# Activity
Transcribe only the part of the material below that begins at the line containing "color: #7f1d1d ->" and ends at the line containing "none -> <span>Hammer", with both kept and images left out.

# Data for review
*** Begin section ***

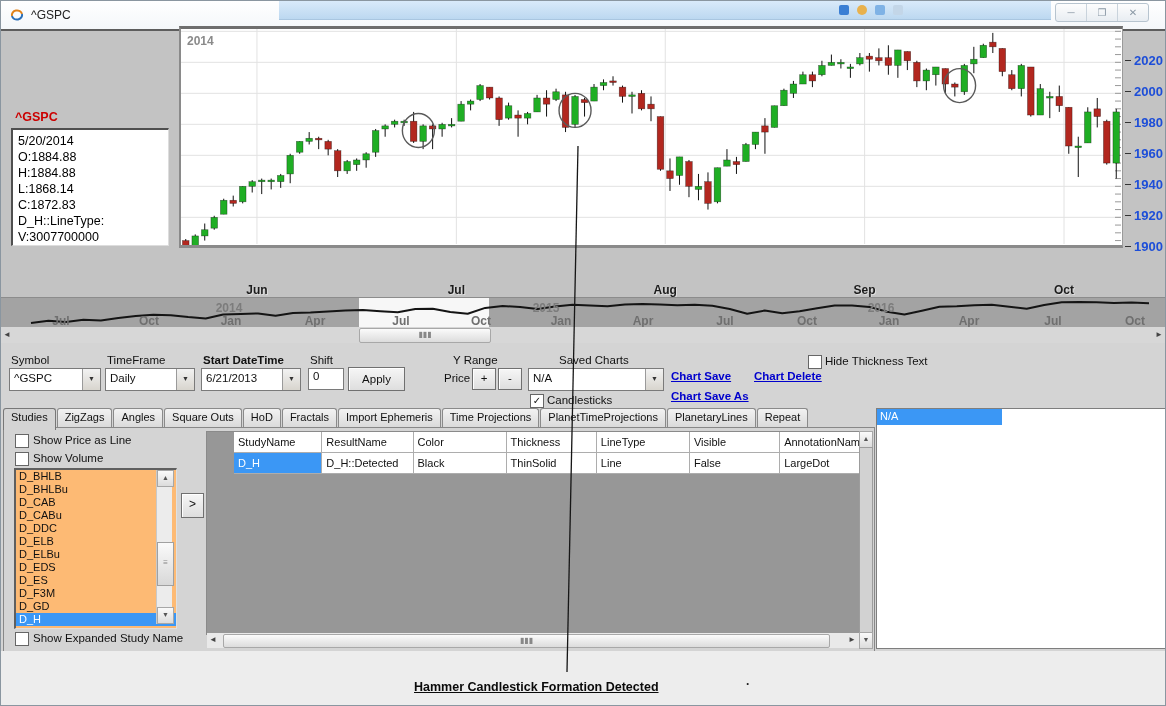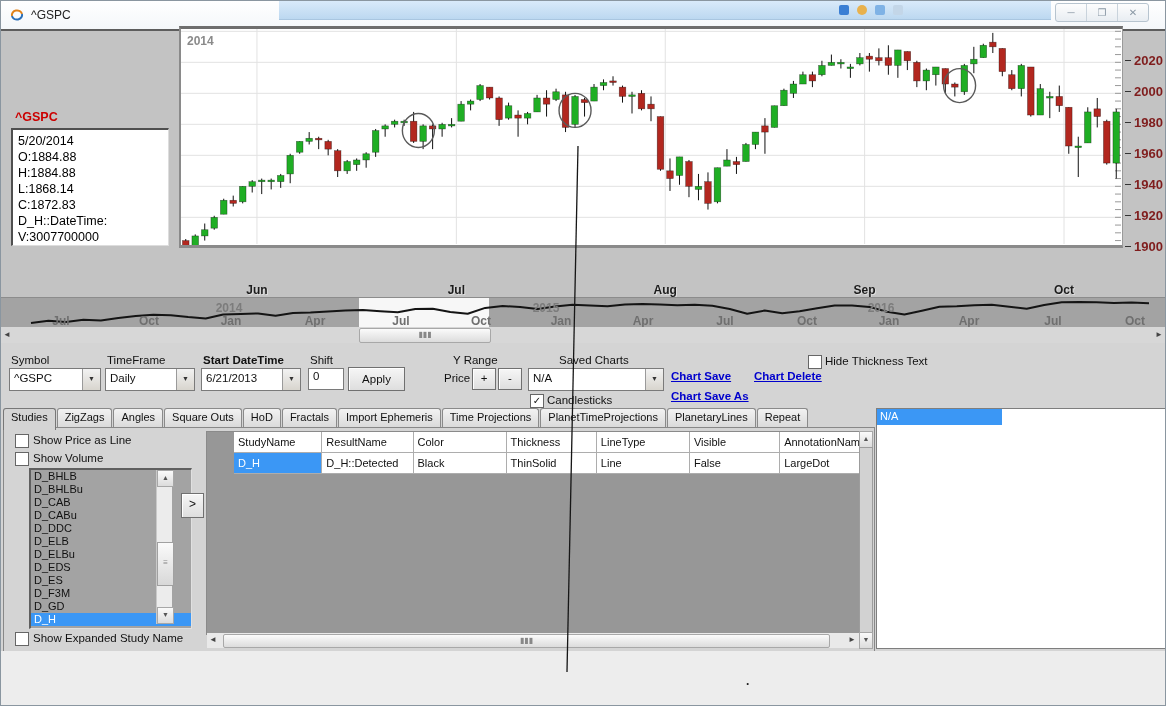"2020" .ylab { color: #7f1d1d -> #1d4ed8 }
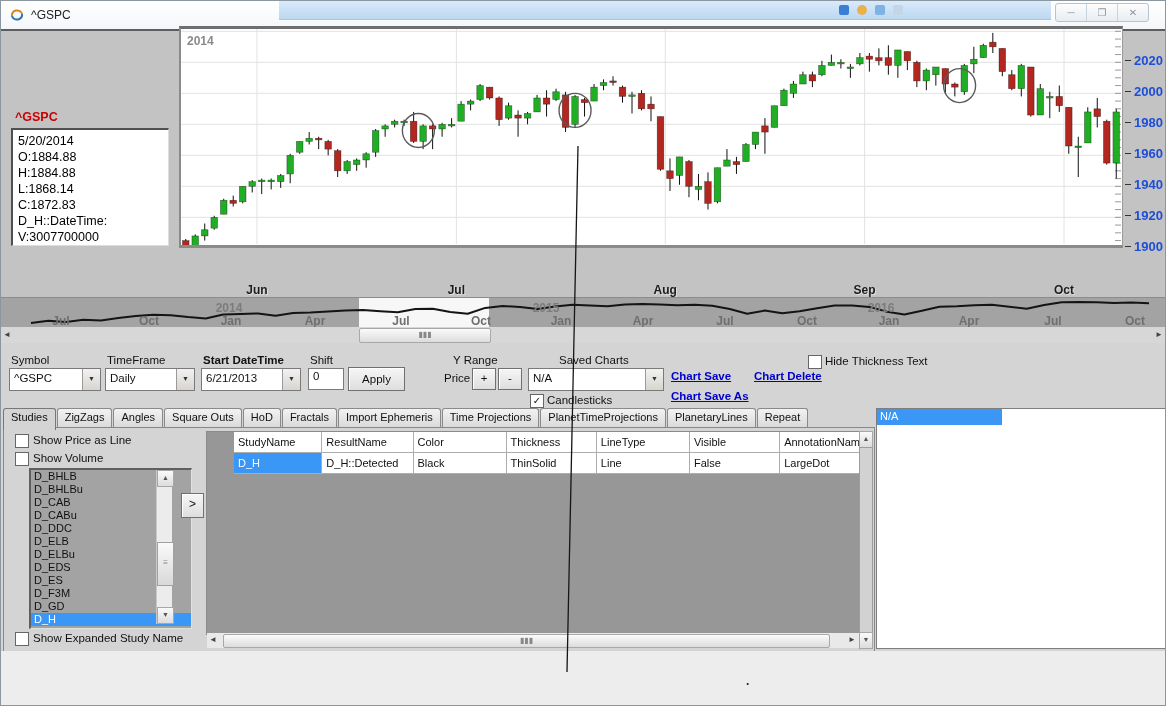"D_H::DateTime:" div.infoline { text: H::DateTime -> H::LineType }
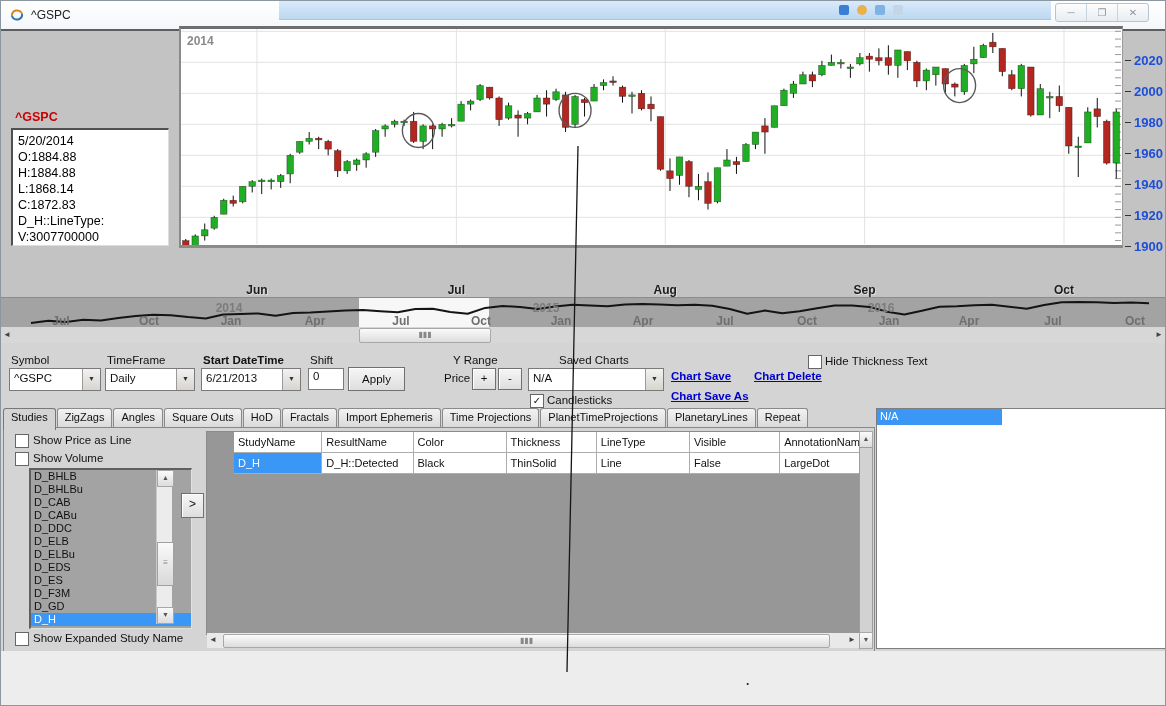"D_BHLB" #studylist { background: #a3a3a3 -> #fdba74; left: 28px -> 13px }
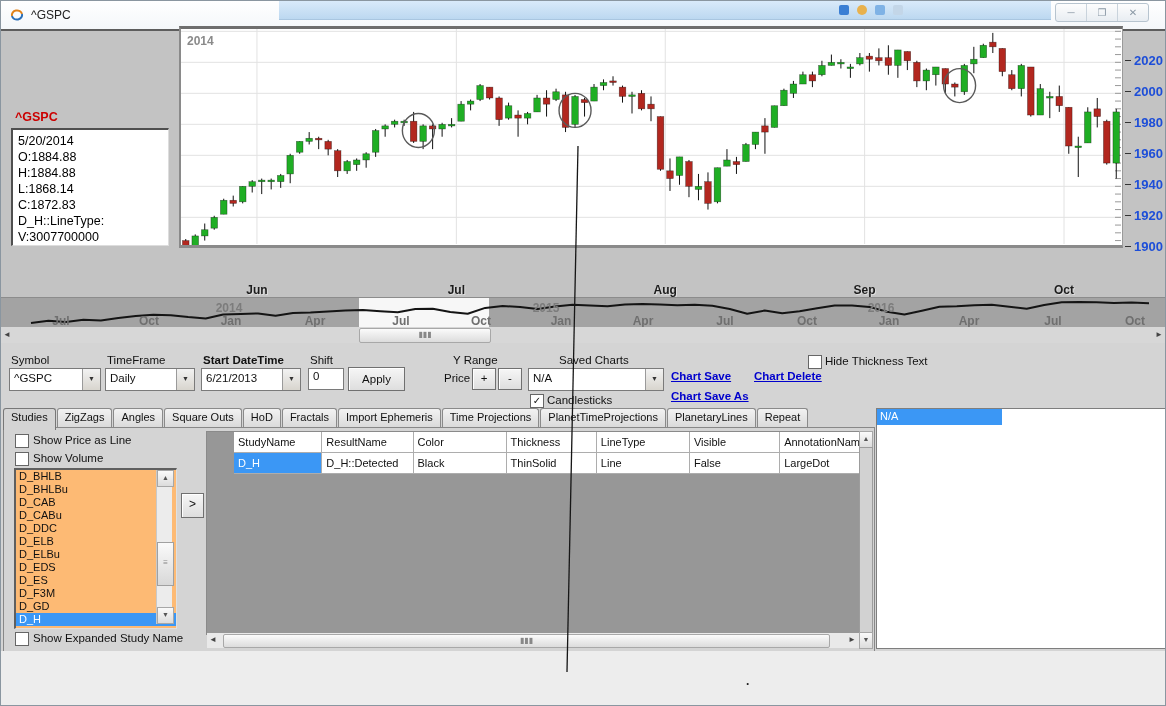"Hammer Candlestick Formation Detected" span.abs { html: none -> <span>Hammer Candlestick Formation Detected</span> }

*** End section ***
*** Begin section ***

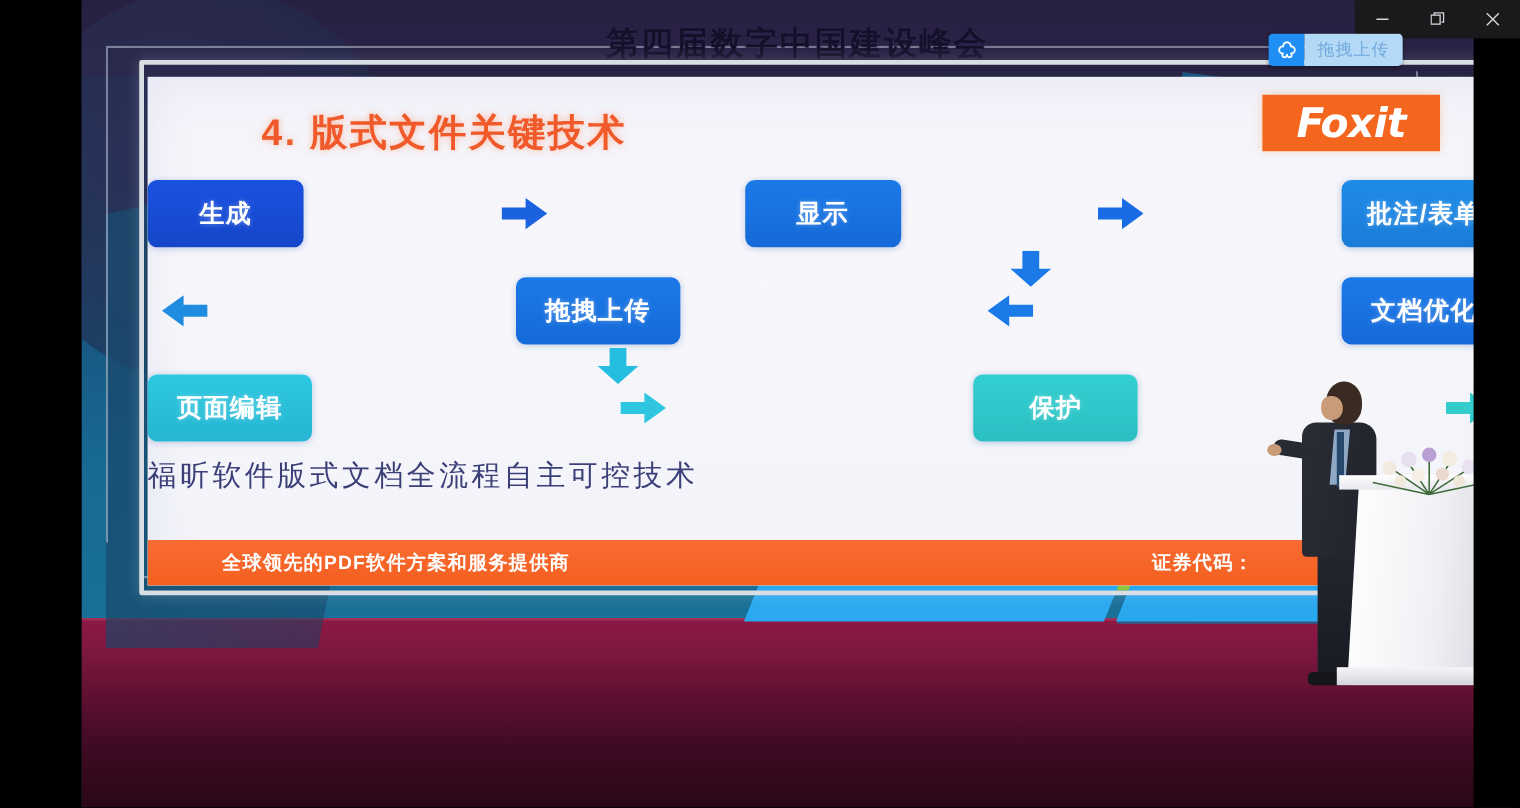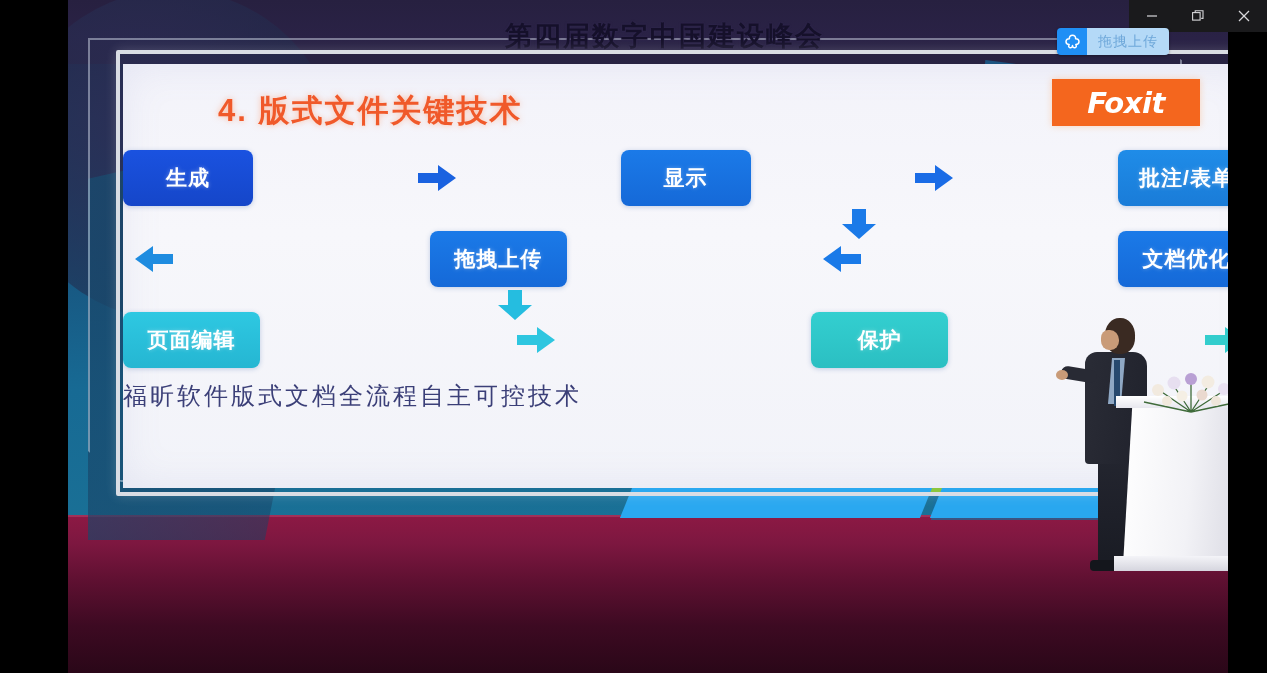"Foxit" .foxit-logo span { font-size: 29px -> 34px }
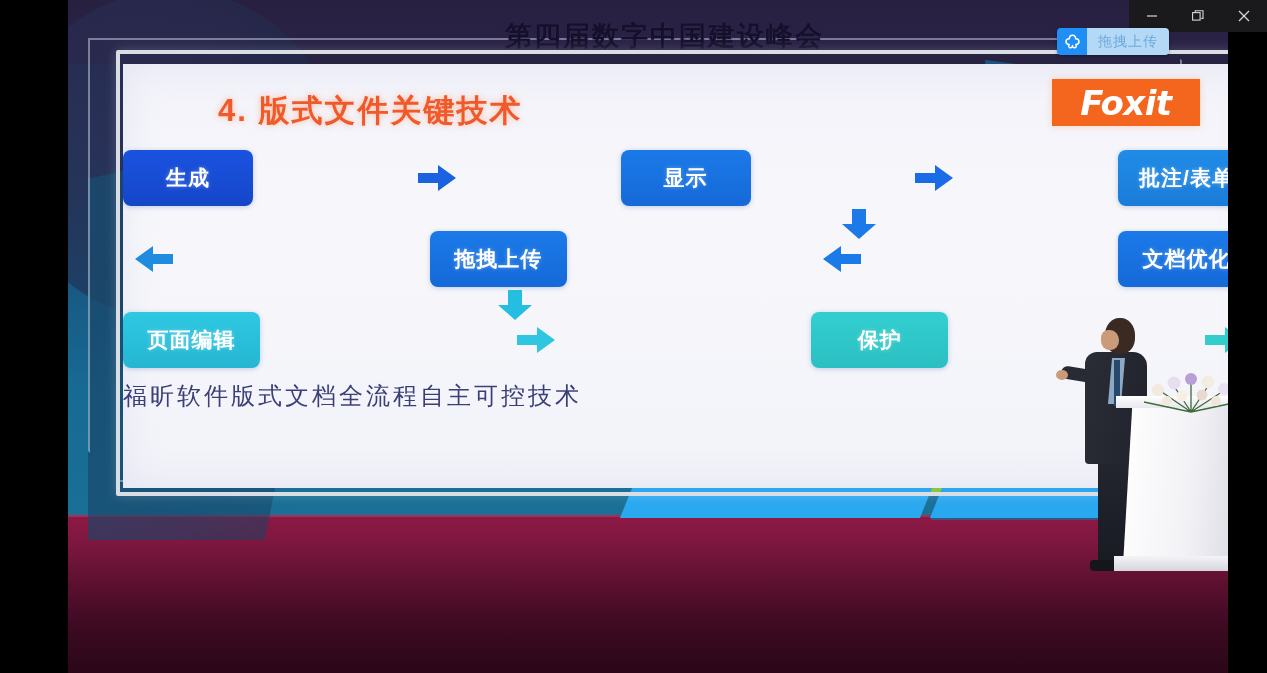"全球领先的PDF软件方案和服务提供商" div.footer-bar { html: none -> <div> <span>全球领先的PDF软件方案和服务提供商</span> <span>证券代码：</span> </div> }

*** End section ***

# Answer to this task
"2020" .ylab { color: #7f1d1d -> #1d4ed8 }
"D_H::DateTime:" div.infoline { text: H::DateTime -> H::LineType }
"D_BHLB" #studylist { background: #a3a3a3 -> #fdba74; left: 28px -> 13px }
"Hammer Candlestick Formation Detected" span.abs { html: none -> <span>Hammer Candlestick Formation Detected</span> }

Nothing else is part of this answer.